Campo Grande - terça-feira, 23 de junho de 2026
Unindo inovação e arte, marca transforma células em pesquisa real e cria tatuagem inédita
Michelly Perez - 20/04/2026 • 08:19
Foto: divulgação
A Avon alcança um marco inédito na indústria da beleza com o desenvolvimento da primeira pele bioimpressa capaz de reproduzir com precisão os efeitos da menopausa. Criado em laboratório, o modelo simula transformações típicas dessa fase, como perda de colágeno, diminuição da densidade e ressecamento intenso da pele, consolidando a marca Renew como referência em inovação voltada aos ciclos femininos.

Modelo simula as transformações da pele feminina
A tecnologia permite análises mais controladas e aprofundadas, acelerando o desenvolvimento de produtos mais eficazes e personalizados. Desenvolvido no Centro de Inovação da Avon no Brasil — um dos mais avançados da América Latina —, o projeto coloca o país no centro das discussões globais sobre ciência, beleza e longevidade da pele. Com mais de 70% da equipe científica formada por mulheres, a Avon se posiciona como uma verdadeira Femtech, unindo ciência avançada às demandas femininas.
O avanço complementa uma pesquisa mais ampla em parceria com a Science Valley, que acompanhará 1,5 mil mulheres em todas as capitais do Brasil, gerando dados inéditos sobre os impactos biológicos, sociais e emocionais da menopausa.
“Um dos grandes diferenciais é que utilizamos células de mulheres brasileiras, garantindo representatividade e precisão para a nossa realidade”, explica Luciana Vasquez, gerente de pesquisa em pele da Avon.
Além disso, segundo Tatiana Ponce, CMO e head de Inovação da Natura e Avon a menopausa ainda é um território pouco explorado pela ciência da beleza, apesar de impactar profundamente a vida de milhões de mulheres.
“Com essa inovação, damos um passo importante para transformar conhecimento em cuidado, oferecendo soluções mais assertivas e respeitosas com a complexidade dessa fase da vida”.
Além da inovação científica, a Avon levou o projeto para a arte.
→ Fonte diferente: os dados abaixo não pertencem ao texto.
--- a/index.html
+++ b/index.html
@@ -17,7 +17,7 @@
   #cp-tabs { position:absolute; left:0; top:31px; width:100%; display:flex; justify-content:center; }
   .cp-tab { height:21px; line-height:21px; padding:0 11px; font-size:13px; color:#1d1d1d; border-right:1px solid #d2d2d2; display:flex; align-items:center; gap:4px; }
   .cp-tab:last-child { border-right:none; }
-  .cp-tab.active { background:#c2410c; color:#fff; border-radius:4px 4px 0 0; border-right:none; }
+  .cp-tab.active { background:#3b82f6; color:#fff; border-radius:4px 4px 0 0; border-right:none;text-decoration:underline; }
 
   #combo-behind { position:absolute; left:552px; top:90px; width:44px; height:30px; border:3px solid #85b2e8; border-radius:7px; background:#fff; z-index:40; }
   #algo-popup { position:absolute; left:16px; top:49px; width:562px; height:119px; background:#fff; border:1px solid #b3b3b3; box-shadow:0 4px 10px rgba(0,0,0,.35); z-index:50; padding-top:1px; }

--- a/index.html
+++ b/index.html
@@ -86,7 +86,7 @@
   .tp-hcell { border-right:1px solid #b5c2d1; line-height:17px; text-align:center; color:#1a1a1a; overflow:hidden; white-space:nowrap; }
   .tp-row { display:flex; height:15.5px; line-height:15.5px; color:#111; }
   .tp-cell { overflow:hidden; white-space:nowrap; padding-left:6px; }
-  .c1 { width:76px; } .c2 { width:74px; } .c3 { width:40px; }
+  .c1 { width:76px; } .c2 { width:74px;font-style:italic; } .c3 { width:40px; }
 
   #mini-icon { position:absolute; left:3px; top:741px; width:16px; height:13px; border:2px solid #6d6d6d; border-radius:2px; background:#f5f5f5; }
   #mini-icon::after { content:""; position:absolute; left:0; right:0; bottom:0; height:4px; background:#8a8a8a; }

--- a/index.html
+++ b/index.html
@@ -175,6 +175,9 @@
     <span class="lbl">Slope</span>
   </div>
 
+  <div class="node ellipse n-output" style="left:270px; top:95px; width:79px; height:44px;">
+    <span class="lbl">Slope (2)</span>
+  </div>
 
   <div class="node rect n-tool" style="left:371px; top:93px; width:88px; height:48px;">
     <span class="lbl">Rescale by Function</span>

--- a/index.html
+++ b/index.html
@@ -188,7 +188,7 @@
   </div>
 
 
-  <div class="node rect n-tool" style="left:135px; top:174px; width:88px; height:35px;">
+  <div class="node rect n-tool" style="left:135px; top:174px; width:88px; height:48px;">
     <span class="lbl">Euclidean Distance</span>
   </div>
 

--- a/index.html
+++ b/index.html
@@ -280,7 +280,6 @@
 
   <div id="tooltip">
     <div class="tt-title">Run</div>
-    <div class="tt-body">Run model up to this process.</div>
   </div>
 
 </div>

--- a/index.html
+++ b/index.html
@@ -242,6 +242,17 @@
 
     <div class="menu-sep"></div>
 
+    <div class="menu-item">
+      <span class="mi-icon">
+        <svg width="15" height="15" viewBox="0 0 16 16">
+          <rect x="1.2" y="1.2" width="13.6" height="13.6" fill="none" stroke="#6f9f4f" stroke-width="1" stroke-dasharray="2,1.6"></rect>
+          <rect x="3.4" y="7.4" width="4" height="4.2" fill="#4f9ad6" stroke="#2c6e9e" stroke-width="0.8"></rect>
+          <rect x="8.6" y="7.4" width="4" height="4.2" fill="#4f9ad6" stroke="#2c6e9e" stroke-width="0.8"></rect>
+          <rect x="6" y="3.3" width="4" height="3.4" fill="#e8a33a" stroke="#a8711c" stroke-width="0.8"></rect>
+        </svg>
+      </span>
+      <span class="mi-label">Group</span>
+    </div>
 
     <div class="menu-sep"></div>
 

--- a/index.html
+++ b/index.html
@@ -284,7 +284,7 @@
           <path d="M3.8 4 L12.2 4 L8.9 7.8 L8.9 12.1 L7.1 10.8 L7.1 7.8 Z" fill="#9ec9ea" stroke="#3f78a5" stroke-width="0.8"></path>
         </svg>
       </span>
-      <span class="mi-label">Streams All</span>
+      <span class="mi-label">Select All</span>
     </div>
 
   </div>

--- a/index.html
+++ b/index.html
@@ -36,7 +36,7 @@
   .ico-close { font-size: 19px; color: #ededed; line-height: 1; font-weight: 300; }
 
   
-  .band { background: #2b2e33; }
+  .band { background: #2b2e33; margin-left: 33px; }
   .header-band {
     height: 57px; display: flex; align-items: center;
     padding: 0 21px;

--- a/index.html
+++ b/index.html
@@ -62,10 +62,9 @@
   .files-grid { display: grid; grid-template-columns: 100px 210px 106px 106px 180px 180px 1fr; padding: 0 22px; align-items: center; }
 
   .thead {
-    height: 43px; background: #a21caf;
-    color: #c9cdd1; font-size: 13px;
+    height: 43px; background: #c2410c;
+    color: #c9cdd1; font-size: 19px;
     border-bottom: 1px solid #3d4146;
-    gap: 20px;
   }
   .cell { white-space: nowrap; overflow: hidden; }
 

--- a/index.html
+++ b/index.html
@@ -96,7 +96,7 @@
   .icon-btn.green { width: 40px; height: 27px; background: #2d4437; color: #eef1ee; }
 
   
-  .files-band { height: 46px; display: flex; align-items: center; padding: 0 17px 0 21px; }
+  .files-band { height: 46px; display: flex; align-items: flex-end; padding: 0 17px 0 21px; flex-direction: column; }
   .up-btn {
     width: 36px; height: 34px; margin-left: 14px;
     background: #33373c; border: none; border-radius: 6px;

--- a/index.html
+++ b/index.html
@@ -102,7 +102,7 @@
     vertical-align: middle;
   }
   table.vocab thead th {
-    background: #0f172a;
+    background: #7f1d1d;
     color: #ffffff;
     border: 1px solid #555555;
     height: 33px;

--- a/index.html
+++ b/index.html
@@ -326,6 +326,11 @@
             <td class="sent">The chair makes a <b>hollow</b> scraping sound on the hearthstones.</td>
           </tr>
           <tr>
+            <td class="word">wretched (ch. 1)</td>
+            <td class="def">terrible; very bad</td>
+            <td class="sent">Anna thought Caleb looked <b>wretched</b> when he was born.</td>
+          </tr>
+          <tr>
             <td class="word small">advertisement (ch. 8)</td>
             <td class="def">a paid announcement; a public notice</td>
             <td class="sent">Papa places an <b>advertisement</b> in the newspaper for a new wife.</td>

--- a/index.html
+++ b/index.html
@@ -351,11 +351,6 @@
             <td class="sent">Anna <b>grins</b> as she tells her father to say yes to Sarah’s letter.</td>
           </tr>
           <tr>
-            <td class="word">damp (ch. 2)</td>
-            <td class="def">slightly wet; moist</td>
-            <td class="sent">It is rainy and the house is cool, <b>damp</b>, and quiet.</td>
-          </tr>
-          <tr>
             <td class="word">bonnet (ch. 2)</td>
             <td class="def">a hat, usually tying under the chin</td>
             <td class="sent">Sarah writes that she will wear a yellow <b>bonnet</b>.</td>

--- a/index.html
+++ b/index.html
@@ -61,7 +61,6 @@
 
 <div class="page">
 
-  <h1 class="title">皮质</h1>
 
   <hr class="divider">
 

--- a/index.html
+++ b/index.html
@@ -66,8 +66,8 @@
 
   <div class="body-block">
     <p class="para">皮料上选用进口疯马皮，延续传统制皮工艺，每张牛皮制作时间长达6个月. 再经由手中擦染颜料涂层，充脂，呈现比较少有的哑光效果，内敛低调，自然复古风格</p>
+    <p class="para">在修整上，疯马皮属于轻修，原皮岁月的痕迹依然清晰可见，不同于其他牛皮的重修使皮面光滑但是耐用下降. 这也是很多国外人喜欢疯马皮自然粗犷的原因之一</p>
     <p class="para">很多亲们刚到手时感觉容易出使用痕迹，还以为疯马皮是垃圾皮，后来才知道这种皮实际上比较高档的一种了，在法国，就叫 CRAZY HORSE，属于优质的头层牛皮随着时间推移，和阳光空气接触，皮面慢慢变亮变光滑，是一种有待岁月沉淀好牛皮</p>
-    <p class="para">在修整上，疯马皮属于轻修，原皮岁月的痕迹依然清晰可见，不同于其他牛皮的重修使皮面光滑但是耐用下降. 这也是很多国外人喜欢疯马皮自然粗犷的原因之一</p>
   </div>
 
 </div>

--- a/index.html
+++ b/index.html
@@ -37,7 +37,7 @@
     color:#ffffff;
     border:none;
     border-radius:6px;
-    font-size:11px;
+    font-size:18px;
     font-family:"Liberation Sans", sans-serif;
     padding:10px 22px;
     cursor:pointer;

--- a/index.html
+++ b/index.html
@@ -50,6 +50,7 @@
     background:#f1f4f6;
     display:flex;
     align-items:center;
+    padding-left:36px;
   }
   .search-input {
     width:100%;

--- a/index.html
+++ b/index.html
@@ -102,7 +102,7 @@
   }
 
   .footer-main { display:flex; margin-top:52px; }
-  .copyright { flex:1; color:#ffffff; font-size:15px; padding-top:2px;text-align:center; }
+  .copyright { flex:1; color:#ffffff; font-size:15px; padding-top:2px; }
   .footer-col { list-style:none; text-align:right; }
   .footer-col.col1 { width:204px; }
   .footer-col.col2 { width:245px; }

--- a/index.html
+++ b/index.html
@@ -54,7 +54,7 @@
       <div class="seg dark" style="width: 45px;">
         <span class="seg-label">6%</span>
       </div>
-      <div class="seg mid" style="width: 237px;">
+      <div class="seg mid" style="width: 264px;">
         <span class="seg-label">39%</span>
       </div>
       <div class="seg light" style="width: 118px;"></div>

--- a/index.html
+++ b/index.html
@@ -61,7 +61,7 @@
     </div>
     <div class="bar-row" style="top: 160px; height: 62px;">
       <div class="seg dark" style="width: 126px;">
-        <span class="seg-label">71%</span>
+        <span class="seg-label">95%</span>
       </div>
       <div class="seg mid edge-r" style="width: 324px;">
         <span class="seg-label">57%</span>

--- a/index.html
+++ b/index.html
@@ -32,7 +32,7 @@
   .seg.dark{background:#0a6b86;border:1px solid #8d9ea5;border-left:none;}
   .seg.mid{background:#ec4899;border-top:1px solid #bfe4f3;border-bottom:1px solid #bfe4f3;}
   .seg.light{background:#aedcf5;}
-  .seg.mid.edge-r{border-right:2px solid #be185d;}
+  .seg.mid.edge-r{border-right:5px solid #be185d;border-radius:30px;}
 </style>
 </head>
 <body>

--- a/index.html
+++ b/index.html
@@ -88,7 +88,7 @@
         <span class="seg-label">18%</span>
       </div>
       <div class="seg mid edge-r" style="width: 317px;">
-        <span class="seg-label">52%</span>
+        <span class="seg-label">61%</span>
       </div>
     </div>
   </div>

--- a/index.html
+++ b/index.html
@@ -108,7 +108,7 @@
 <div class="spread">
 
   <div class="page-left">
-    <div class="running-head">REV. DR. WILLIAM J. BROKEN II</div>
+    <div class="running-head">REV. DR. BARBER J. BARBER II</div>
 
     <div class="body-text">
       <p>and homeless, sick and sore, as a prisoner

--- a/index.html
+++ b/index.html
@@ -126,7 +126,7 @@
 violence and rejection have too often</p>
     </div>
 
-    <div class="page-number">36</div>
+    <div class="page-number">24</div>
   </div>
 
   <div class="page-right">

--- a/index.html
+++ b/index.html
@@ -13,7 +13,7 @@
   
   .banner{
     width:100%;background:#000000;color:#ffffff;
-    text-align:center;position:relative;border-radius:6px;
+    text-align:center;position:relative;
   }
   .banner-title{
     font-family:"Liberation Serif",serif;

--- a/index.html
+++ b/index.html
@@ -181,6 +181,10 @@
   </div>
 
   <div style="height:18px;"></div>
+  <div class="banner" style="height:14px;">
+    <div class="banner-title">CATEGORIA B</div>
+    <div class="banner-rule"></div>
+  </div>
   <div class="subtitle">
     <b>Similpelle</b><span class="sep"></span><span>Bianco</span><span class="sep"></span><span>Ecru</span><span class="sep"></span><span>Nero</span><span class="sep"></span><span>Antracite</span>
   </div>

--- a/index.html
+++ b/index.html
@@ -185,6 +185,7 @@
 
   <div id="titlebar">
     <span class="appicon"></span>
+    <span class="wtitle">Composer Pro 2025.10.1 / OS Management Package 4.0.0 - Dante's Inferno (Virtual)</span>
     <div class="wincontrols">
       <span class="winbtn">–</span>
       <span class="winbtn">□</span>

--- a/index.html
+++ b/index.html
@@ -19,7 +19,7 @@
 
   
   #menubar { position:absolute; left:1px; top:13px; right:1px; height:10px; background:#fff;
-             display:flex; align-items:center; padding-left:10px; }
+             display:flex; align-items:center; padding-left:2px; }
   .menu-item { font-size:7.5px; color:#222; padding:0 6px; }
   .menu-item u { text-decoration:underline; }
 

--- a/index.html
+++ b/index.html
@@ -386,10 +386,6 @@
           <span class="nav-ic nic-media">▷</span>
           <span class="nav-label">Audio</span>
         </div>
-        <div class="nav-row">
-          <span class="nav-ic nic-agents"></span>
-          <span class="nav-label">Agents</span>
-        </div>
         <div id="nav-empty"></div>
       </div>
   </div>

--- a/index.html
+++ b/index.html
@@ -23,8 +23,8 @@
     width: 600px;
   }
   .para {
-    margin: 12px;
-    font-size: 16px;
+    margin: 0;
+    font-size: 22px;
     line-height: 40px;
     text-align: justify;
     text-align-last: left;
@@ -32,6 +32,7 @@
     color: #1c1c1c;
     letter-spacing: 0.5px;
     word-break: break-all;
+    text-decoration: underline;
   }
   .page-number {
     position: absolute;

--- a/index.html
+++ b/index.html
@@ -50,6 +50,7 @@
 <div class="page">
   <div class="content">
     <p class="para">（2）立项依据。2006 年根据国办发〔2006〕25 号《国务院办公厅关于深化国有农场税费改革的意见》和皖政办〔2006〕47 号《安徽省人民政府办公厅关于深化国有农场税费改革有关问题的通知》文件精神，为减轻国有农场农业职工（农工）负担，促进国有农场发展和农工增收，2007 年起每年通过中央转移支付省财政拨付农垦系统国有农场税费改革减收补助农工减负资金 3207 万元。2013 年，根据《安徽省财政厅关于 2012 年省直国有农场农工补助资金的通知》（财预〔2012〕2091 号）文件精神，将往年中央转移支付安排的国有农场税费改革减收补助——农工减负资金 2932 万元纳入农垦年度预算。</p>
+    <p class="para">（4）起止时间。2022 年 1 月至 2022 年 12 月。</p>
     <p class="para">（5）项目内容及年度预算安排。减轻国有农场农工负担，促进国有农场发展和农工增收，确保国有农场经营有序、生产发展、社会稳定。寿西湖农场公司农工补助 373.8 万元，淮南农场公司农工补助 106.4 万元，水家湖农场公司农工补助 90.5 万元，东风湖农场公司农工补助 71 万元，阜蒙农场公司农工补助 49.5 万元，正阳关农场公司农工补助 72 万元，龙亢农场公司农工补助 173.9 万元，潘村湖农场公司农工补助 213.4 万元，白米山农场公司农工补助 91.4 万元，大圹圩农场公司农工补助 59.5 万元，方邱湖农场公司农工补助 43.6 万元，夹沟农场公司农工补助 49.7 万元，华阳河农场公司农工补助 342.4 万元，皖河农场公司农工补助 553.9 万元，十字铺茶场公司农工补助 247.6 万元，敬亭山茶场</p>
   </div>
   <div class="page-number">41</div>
Em parceria com os artistas de efeitos especiais Shiyozi Izuno e Júlio Aires, foi realizada a primeira tatuagem em pele bioimpressa em 3D simulando os efeitos da menopausa, materializando o manifesto “Sua pele não é um teste”.

Microtextos na pele artificial
O trabalho exigiu técnicas delicadas de impressão UV para transferir microtextos para a pele cultivada, criando uma intervenção artística inédita que conecta ciência e sensibilidade estética.
Segundo Izuno, o processo de escrita na pele exigiu muita pesquisa devido à necessidade de técnicas extremamente delicadas.
“Por ser uma pele biológica de apenas 4 mm, cultivada em laboratório para simular a menopausa, o processo foi complexo. Testamos várias alternativas até chegarmos ao decalque. A aplicação exigiu um ambiente controlado e equipamentos adequados até alcançarmos o resultado: a pele escrita!”, afirma o artista.
O projeto da Avon exemplifica como ciência, tecnologia e arte podem se unir para criar avanços significativos, promover representatividade e ampliar o debate sobre a menopausa, transformando dados e pesquisa em cuidado real para as mulheres.